- **Before-and-after page screenshots**

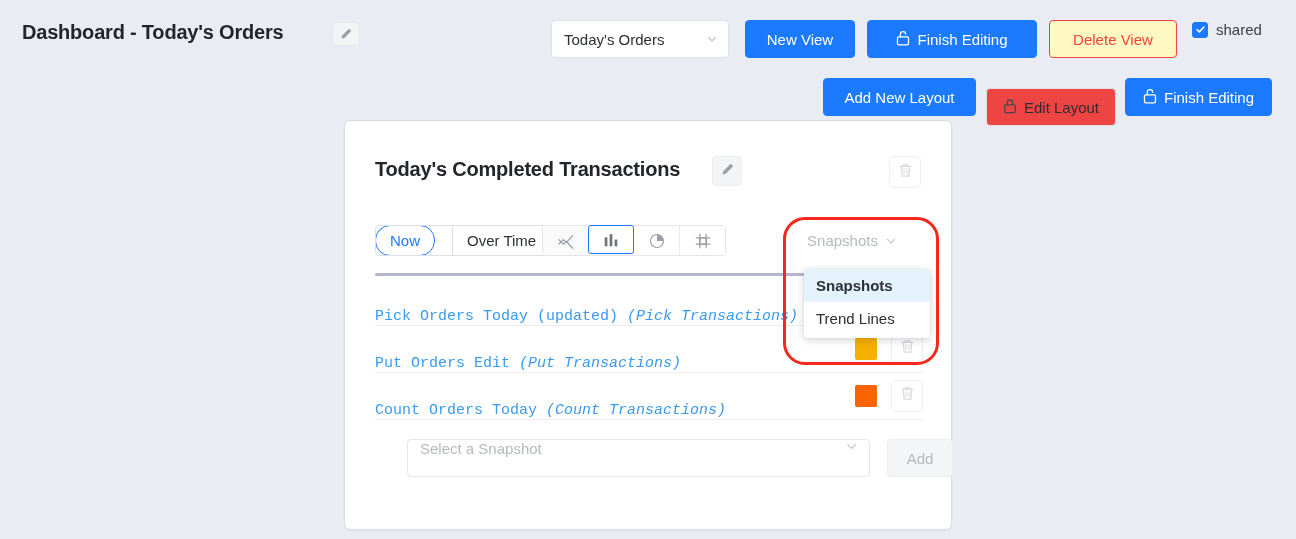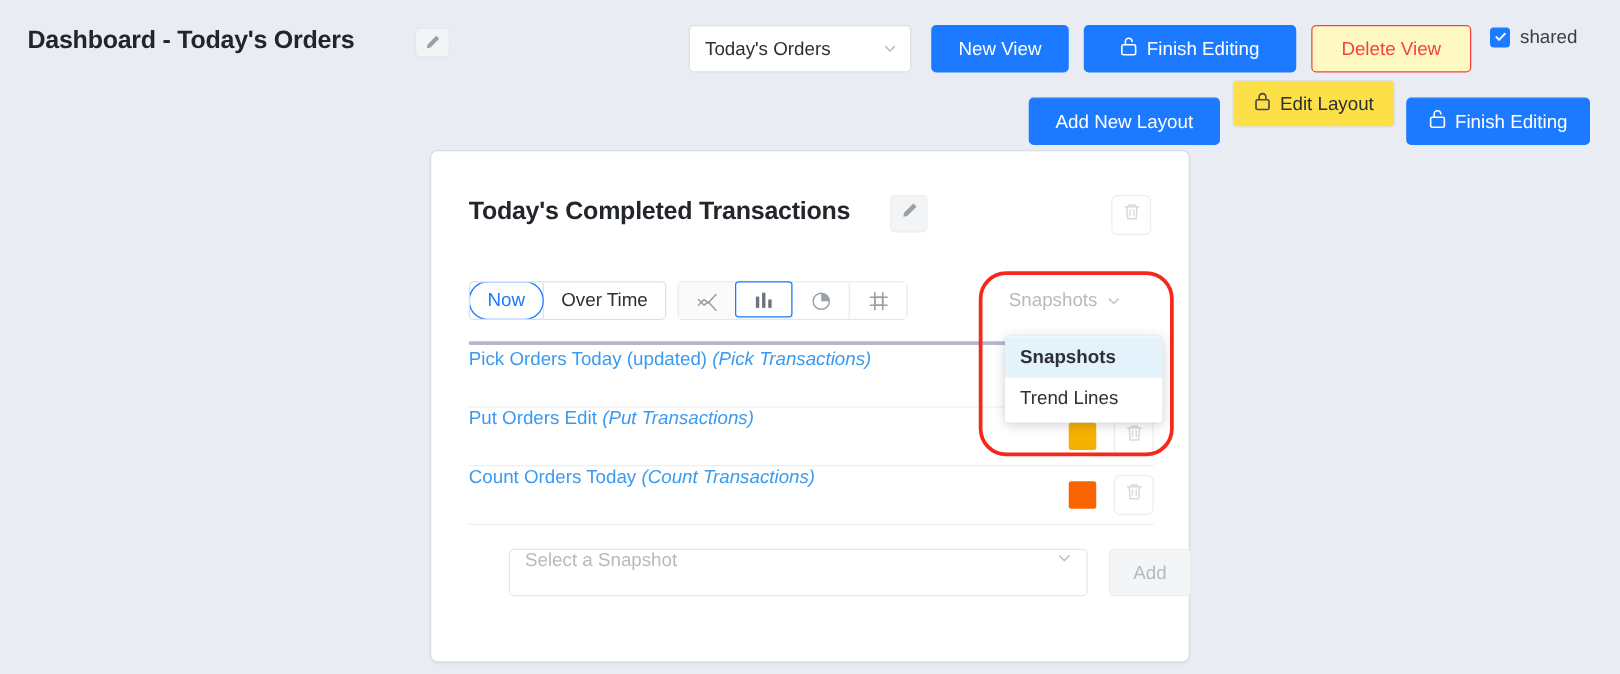--- a/index.html
+++ b/index.html
@@ -65,22 +65,22 @@
   .checkbox {
     width: 16px; height: 16px; border-radius: 3px;
     background: #1b7aff; border: 1px solid #1b7aff;
     display: flex; align-items: center; justify-content: center;
     cursor: pointer;
   }
   .checkbox svg { display: block; }
 
   
   #add-widget-btn   { left: 823px; top: 78px; width: 153px; }
-  #edit-layout-btn  { left: 986px; top: 64px; width: 130px;
-                      background: #fde047; color: #2c2f33; border-color: #dcdfe4; }
+  #edit-layout-btn  { left: 986px; top: 88px; width: 130px;
+                      background: #ef4444; color: #2c2f33; border-color: #dcdfe4; }
   #finish-edit-btn2 { left: 1125px; top: 78px; width: 147px; }
 
   
   .card {
     position: absolute; left: 344px; top: 120px;
     width: 608px; height: 410px;
     background: #fff; border: 1px solid #d9dce6; border-radius: 6px;
     box-shadow: 0 1px 2px rgba(40,45,70,0.06);
   }
   .card-title {
@@ -105,20 +105,21 @@
   .seg {
     position: absolute; left: 30px; top: 104px;
     display: flex; height: 31px;
     border: 1px solid #dcdfe4; border-radius: 4px; overflow: hidden;
     background: #fff;
   }
   .seg .opt {
     display: flex; align-items: center; justify-content: center;
     padding: 0 14px; font-size: 15px; color: #2c2f33; cursor: pointer;
     background: #fff;
+    margin-left: 18px;
   }
   .seg .opt.active {
     color: #1b7aff; border: 1px solid #1b7aff; border-radius: 15px; margin: -1px;
     position: relative; z-index: 2;
   }
   .seg .opt + .opt { border-left: 1px solid #dcdfe4; }
 
   
   .icongroup {
     position: absolute; left: 197px; top: 104px;
@@ -168,22 +169,23 @@
   
   .thick-divider {
     position: absolute; left: 30px; top: 152px;
     width: 548px; height: 3px; background: #b4b7cc; border-radius: 2px;
   }
 
   
   .rows { position: absolute; left: 30px; top: 158px; width: 548px; }
   .row {
     position: relative; height: 47px;
-    display: flex; align-items: flex-start;
+    display: flex; align-items: flex-end;
     border-bottom: 1px solid #eceef0;
+    font-family: Liberation Mono, monospace;
   }
   .row .label {
     font-size: 15px; color: #3a9af0; white-space: nowrap;
   }
   .row .label .ital { font-style: italic; }
   .row .right {
     position: absolute; right: 0; top: 50%; transform: translateY(-50%);
     display: flex; align-items: center; gap: 14px;
   }
   .swatch { width: 22px; height: 22px; border-radius: 2px; cursor: pointer; }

- **Work to complete**
Pictures aside, repeat each entry in full and without change.

- **Exercise response**
--- a/index.html
+++ b/index.html
@@ -65,22 +65,22 @@
   .checkbox {
     width: 16px; height: 16px; border-radius: 3px;
     background: #1b7aff; border: 1px solid #1b7aff;
     display: flex; align-items: center; justify-content: center;
     cursor: pointer;
   }
   .checkbox svg { display: block; }
 
   
   #add-widget-btn   { left: 823px; top: 78px; width: 153px; }
-  #edit-layout-btn  { left: 986px; top: 64px; width: 130px;
-                      background: #fde047; color: #2c2f33; border-color: #dcdfe4; }
+  #edit-layout-btn  { left: 986px; top: 88px; width: 130px;
+                      background: #ef4444; color: #2c2f33; border-color: #dcdfe4; }
   #finish-edit-btn2 { left: 1125px; top: 78px; width: 147px; }
 
   
   .card {
     position: absolute; left: 344px; top: 120px;
     width: 608px; height: 410px;
     background: #fff; border: 1px solid #d9dce6; border-radius: 6px;
     box-shadow: 0 1px 2px rgba(40,45,70,0.06);
   }
   .card-title {
@@ -105,20 +105,21 @@
   .seg {
     position: absolute; left: 30px; top: 104px;
     display: flex; height: 31px;
     border: 1px solid #dcdfe4; border-radius: 4px; overflow: hidden;
     background: #fff;
   }
   .seg .opt {
     display: flex; align-items: center; justify-content: center;
     padding: 0 14px; font-size: 15px; color: #2c2f33; cursor: pointer;
     background: #fff;
+    margin-left: 18px;
   }
   .seg .opt.active {
     color: #1b7aff; border: 1px solid #1b7aff; border-radius: 15px; margin: -1px;
     position: relative; z-index: 2;
   }
   .seg .opt + .opt { border-left: 1px solid #dcdfe4; }
 
   
   .icongroup {
     position: absolute; left: 197px; top: 104px;
@@ -168,22 +169,23 @@
   
   .thick-divider {
     position: absolute; left: 30px; top: 152px;
     width: 548px; height: 3px; background: #b4b7cc; border-radius: 2px;
   }
 
   
   .rows { position: absolute; left: 30px; top: 158px; width: 548px; }
   .row {
     position: relative; height: 47px;
-    display: flex; align-items: flex-start;
+    display: flex; align-items: flex-end;
     border-bottom: 1px solid #eceef0;
+    font-family: Liberation Mono, monospace;
   }
   .row .label {
     font-size: 15px; color: #3a9af0; white-space: nowrap;
   }
   .row .label .ital { font-style: italic; }
   .row .right {
     position: absolute; right: 0; top: 50%; transform: translateY(-50%);
     display: flex; align-items: center; gap: 14px;
   }
   .swatch { width: 22px; height: 22px; border-radius: 2px; cursor: pointer; }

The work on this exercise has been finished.